Hert79 commented 1 year ago

see this link: https://library.oapen.org/bitstream/20.500.12657/35248/1/340082.pdf

page index 324 (actual page number in the book is 315), the REFERENCES header. I can copy out the characters just fine from edge or acrobat reader (spacing is a bit wonky, but this is due to the header layout): re f ere n ces

but when PdfPig parses the document it returns me this:   f    n   

so it looks like it lost some info here.

JansXue commented 1 year ago

This is because the encoding of the missing character is in the private region of unicode, and there is no corresponding character in the private region of unicode. Some software can be correctly copied because of compatibility processing, but this compatibility processing does not meet the PDF specification.

BobLd commented 1 year ago

To @JansXue point, the problematic unicode characters are indeed marked as "Private Use" when created in CharacterMapBuilder.CreateStringFromBytes(byte[] bytes)

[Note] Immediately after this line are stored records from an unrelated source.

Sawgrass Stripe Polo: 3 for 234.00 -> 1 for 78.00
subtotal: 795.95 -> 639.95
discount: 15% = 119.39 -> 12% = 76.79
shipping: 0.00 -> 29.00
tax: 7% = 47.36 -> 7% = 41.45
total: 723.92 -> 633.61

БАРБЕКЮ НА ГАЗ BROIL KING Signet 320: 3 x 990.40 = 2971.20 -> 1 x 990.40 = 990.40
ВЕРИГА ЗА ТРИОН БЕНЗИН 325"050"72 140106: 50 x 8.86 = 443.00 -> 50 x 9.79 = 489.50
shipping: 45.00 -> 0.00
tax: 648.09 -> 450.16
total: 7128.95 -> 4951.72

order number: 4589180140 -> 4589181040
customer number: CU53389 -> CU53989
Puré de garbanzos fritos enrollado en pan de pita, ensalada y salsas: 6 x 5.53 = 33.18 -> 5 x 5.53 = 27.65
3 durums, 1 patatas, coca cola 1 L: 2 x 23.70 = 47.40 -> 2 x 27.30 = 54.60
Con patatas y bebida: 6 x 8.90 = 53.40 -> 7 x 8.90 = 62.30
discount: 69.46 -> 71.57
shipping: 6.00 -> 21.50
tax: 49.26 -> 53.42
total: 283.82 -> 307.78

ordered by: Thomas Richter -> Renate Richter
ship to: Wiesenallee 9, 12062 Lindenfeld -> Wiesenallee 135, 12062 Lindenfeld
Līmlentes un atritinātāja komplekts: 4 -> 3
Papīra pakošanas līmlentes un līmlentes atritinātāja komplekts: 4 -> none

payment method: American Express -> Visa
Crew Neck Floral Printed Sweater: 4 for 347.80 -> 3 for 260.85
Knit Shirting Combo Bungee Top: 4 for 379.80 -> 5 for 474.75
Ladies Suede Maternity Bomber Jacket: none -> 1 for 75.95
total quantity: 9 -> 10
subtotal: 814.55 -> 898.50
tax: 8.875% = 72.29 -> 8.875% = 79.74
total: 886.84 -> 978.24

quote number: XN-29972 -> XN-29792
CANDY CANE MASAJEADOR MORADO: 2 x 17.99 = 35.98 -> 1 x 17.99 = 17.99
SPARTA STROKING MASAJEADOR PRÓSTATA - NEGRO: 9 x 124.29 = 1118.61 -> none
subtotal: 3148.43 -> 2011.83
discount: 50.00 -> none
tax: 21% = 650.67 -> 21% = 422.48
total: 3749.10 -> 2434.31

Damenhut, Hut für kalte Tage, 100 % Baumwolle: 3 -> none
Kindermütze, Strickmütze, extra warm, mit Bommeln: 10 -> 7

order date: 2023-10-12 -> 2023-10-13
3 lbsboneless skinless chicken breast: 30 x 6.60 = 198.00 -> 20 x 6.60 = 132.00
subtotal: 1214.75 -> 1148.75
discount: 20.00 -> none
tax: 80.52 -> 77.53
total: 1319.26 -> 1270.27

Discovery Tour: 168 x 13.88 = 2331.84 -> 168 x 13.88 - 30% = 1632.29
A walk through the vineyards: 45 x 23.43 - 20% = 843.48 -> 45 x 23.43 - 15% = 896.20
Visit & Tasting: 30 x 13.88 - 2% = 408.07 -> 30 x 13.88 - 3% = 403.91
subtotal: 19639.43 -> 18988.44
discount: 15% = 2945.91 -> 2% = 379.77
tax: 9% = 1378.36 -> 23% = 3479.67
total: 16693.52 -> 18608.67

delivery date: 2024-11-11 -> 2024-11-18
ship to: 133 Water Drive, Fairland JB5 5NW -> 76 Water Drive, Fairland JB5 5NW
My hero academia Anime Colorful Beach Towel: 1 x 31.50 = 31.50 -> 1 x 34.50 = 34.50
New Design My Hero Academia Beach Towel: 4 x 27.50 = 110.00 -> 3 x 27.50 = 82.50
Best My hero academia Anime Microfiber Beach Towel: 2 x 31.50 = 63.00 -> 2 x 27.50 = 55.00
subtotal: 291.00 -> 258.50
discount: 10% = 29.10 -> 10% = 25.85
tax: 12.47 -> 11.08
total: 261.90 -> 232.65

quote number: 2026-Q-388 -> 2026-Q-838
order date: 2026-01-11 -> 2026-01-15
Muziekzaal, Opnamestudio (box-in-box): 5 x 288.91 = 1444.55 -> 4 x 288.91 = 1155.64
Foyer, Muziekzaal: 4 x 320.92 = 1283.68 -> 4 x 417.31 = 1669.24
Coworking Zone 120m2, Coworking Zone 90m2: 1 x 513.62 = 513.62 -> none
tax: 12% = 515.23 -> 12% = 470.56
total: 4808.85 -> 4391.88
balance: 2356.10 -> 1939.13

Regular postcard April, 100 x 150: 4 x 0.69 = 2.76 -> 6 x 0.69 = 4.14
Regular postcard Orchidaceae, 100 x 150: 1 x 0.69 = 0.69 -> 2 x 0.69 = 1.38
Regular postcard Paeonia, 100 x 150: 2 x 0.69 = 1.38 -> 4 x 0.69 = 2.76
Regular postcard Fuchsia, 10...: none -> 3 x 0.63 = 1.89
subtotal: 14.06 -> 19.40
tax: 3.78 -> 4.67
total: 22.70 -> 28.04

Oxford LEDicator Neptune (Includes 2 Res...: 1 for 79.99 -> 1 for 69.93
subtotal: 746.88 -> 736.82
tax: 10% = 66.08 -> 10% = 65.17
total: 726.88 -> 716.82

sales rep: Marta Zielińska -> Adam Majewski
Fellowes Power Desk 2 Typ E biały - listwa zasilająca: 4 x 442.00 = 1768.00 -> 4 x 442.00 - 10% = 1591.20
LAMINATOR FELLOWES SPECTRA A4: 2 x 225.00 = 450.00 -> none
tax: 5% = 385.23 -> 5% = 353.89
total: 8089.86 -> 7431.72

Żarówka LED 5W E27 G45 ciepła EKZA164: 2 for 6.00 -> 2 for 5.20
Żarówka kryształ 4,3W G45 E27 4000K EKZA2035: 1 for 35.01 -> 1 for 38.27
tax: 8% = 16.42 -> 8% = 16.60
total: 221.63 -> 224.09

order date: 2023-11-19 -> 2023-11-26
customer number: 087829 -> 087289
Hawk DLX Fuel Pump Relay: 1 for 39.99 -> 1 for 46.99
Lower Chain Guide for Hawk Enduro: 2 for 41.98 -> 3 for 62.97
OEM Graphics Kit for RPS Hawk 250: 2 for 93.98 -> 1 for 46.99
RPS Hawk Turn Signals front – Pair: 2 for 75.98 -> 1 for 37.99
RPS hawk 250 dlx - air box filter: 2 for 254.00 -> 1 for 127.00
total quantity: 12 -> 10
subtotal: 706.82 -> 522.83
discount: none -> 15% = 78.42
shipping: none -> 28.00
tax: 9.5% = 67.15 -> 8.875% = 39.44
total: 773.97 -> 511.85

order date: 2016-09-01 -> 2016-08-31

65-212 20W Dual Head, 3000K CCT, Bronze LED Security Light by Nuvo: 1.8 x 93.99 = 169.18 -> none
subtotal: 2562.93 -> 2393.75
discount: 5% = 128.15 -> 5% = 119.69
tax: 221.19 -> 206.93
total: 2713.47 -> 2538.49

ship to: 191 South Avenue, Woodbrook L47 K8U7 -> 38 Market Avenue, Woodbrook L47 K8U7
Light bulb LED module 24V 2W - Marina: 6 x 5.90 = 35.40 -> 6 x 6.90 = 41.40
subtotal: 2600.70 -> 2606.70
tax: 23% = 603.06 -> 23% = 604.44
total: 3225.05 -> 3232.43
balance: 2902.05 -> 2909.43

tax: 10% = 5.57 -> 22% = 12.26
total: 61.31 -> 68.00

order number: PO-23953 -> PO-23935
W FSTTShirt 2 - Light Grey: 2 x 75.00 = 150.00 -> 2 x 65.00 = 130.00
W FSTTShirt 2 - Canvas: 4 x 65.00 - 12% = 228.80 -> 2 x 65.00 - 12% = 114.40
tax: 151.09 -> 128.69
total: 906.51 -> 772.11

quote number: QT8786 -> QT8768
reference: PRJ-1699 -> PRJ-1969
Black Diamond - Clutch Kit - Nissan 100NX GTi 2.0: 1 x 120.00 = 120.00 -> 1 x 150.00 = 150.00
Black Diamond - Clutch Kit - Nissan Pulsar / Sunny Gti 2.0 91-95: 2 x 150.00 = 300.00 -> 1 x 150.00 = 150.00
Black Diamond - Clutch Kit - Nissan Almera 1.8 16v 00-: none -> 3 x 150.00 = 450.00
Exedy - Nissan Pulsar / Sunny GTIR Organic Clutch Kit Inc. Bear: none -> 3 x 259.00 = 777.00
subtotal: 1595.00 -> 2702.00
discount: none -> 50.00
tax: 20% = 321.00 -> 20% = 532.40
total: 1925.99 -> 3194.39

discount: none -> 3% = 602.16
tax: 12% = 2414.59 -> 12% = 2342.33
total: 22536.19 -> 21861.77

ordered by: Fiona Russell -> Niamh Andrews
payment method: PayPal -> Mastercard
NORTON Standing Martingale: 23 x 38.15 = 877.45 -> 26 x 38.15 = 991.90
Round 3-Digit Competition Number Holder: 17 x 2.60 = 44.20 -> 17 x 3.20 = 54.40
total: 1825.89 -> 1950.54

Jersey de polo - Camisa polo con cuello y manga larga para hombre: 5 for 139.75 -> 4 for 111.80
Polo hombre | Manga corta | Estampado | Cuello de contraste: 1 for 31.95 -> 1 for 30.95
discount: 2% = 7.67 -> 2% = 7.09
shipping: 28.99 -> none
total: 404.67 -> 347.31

I'm still not sure why, but some character 1st byte have a value of 247 instead of 0 as part of the 2 bytes array, and updating the CharacterMapBuilder.CreateStringFromBytes() as follow yields the correct values (see implemetatinon with test https://github.com/UglyToad/PdfPig/tree/687-some-characters-not-extracted-by-pdfpig):

private static string CreateStringFromBytes(byte[] bytes)
{
    if ( bytes.Length == 1)
    {
        return OtherEncodings.BytesAsLatin1String(bytes);
    }

    string unicode = Encoding.BigEndianUnicode.GetString(bytes);

    if ( CharUnicodeInfo.GetUnicodeCategory(unicode, 0) == UnicodeCategory.PrivateUse)
    {
        byte[] compat = bytes.ToArray();
        compat[0] = 0; // This value is 247 instead of 0

        unicode = Encoding.BigEndianUnicode.GetString(compat);

        if (CharUnicodeInfo.GetUnicodeCategory(unicode, 0) == UnicodeCategory.PrivateUse)
        {
            // check again
            // Process further if need be
        }
    }

    return unicode;
}

@JansXue do you have more information as to how compatibility processing is done in other software? I'd like PdfPig to support that even if that does not meet the PDF specification, as Acrobat Reader itself handle these properly

JansXue commented 1 year ago

@BobLd Sorry, I don't know the compatibility processing details, I just speculate based on the results. I tested pdf.js, pdfbox, and itext, but none of them were compatible, while edge and wps were compatible. I just looked at the source code of pdfium, it seems that the valid unicode range is predefined first, and then it detects whether the character is in this range. Ignore the 1st byte if it's not in range, but since it's a C++ programming language, I'm not familiar with that language. Where to get unicode: https://github.com/chromium/pdfium/blob/4ae353f1e22efea86262f9cdd4f0e8478f142182/core/fpdftext/cpdf_textpage.cpp#L80 Where unicode is defined: https://github.com/chromium/pdfium/blob/4ae353f1e22efea86262f9cdd4f0e8478f142182/core/fpdftext/unicodenormalizationdata.cpp

EliotJones commented 1 year ago

Will look into this further next week but it seems like the Adobe Glyph List has some mappings in this reserved area that correspond to the characters in the PDF https://scripts.sil.org/cms/scripts/page.php?item_id=PUAinAdobeGlyphList

For instance the first character is U+F772 which is mapped to Rsmall in the list. This mapping is also in the glyphlist file, I'd have to follow through the mapping to see where it should be consumed.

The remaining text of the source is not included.